My paper was a dispassionate and scholarly examination of the sort of individual who might emerge from the ideas of both these philosophes, and what sort of community these individuals would construct. All this is far too difficult and specialized a matter to go into here, but I can easily communicate a portion of the argument through the discussion of a few popular movies. One might ask the question: what kind of male individual is most necessary to the coming community? A thoughtful and kind father, or a goofy druggy brother? Well, no contest, it’s the brother. Preferably, a Wilson brother. For instance, in The Family Stone there is a perfectly good kind thoughtful father, but it is the goofy druggy (and drinkie) brother, played by Luke, who finally beds Sarah Jessica Parker after getting her high, so that his good boring brother can marry Claire Danes–and isn’t that really what we all want? On the other hand, in You, Me and Dupree the uptight couple needs the goofy druggy input of Owen to set things right. I could go on but I think I’ve proved my point.

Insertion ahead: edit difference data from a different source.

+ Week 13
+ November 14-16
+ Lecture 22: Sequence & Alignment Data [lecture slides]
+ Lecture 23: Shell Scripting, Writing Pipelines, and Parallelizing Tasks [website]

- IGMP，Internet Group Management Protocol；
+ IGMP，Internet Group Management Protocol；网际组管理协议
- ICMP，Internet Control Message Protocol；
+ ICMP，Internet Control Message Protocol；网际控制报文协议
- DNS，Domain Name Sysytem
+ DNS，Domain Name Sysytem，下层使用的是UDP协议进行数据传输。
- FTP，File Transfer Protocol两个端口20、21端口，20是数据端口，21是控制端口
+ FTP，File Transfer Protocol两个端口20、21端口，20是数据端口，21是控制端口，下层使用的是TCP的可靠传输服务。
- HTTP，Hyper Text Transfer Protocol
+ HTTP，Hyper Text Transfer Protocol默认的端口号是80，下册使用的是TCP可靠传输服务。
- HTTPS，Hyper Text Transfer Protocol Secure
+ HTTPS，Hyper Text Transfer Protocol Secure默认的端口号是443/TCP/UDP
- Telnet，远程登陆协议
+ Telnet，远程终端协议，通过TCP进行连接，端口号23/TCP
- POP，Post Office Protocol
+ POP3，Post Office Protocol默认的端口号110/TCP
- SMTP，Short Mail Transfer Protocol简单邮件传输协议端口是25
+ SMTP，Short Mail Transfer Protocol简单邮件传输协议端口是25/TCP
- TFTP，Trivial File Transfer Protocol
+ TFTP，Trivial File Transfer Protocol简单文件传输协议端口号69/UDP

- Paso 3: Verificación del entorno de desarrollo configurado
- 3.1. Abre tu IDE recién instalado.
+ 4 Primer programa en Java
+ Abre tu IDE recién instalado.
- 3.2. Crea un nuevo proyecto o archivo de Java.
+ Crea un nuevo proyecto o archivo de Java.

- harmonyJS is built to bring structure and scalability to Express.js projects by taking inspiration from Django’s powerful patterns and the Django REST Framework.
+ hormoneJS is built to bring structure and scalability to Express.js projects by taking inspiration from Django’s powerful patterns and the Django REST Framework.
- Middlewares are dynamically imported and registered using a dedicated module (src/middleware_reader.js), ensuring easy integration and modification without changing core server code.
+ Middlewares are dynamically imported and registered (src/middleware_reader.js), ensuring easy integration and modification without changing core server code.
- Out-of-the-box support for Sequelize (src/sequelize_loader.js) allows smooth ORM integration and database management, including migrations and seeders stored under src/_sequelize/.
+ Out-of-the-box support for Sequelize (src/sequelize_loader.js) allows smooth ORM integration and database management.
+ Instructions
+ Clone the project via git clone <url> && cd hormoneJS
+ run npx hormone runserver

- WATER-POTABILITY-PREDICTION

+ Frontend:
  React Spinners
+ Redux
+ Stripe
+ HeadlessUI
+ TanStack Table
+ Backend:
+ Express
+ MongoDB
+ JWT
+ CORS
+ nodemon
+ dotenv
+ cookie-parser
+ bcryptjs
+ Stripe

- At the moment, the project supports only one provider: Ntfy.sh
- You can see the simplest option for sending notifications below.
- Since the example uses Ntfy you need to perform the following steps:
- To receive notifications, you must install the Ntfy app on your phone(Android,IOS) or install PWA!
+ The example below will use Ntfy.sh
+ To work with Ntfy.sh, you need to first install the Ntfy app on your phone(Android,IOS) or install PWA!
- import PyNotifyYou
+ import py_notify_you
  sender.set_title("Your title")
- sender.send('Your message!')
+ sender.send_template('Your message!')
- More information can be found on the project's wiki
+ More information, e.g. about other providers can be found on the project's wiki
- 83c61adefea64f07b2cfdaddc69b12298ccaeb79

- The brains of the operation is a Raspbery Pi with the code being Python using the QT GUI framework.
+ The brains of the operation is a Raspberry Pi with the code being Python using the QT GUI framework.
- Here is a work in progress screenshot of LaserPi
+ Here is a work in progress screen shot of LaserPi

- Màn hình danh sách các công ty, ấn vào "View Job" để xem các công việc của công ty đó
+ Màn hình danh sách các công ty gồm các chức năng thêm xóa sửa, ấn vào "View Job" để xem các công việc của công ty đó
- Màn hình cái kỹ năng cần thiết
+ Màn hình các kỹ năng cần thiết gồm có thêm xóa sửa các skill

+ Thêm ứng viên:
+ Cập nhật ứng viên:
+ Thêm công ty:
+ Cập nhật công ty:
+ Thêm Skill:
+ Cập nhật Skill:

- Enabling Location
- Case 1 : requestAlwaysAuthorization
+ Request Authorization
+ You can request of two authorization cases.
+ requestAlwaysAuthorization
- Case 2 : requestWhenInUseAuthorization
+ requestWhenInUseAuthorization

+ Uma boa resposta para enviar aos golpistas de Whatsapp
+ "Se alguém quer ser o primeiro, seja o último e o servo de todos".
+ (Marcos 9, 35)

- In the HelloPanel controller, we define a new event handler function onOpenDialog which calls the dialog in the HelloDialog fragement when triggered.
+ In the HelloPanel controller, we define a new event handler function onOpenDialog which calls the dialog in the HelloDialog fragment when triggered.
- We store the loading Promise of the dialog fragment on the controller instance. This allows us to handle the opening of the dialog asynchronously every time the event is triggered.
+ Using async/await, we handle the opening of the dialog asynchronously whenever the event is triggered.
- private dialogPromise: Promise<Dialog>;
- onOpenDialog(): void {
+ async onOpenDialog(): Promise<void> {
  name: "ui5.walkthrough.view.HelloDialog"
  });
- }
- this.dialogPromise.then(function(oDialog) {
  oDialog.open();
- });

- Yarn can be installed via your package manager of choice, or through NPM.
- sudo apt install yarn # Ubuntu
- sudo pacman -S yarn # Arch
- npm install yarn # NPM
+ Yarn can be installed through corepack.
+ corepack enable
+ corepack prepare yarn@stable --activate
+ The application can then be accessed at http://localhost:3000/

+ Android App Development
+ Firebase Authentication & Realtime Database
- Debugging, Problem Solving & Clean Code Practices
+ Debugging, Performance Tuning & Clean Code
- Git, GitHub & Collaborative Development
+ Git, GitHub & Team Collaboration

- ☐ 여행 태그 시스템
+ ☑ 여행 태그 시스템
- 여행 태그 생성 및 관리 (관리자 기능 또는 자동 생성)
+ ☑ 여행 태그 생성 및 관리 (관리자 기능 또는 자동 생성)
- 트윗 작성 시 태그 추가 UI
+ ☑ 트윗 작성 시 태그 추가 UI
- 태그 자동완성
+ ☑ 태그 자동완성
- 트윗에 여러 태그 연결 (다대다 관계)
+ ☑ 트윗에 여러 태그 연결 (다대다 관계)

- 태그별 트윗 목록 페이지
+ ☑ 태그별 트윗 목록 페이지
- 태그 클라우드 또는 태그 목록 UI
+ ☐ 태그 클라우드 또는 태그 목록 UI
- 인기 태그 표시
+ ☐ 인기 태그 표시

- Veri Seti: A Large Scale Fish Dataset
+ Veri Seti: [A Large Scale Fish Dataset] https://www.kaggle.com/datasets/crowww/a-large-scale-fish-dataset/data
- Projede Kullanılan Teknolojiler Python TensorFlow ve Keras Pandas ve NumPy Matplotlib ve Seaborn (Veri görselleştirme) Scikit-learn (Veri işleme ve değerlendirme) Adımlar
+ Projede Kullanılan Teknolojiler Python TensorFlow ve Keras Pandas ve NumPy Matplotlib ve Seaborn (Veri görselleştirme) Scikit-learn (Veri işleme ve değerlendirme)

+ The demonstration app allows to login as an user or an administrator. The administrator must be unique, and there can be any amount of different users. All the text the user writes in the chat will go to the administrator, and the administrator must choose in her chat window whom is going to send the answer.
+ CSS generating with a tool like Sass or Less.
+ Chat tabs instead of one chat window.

Which gets me back to that dear manchild, Mr. Barker…

Travels with Travis: Coda

After Travis left the plane I plundered his candy stash–it was a matter of survival (I had eaten two pounds of pretzels and needed a balance). As I hunted around his seat, my hand hit something hard and smooth. His iPod! I extricated it from the candy wrappers under which it was buried. Black. Mysterious. I turned it in my hand with excitement and desire. But when I looked up my other travel companion, some dude at the window seat with a Blackberry habit that was not under control, I saw him looking at me with interest. I suppose he thought I might keep it. Well, now I couldn’t. So I handed it to a flight attendant who flew down the staircase to the tarmac and released it to its rightful owner who mouthed a polite “thank you” as I knew he would. I believe he said “thank you so, uh, so much, man” which is just what I would have expected, knowing him as I do. And he gave her a pair of signed sticks. Those sticks should be mine, man.

Afterward
I realize that in the last issue of The New Yorker some woman did a piece about sitting next to some famous guy on an airplane. But she didn’t name names. Who’s the real reporter?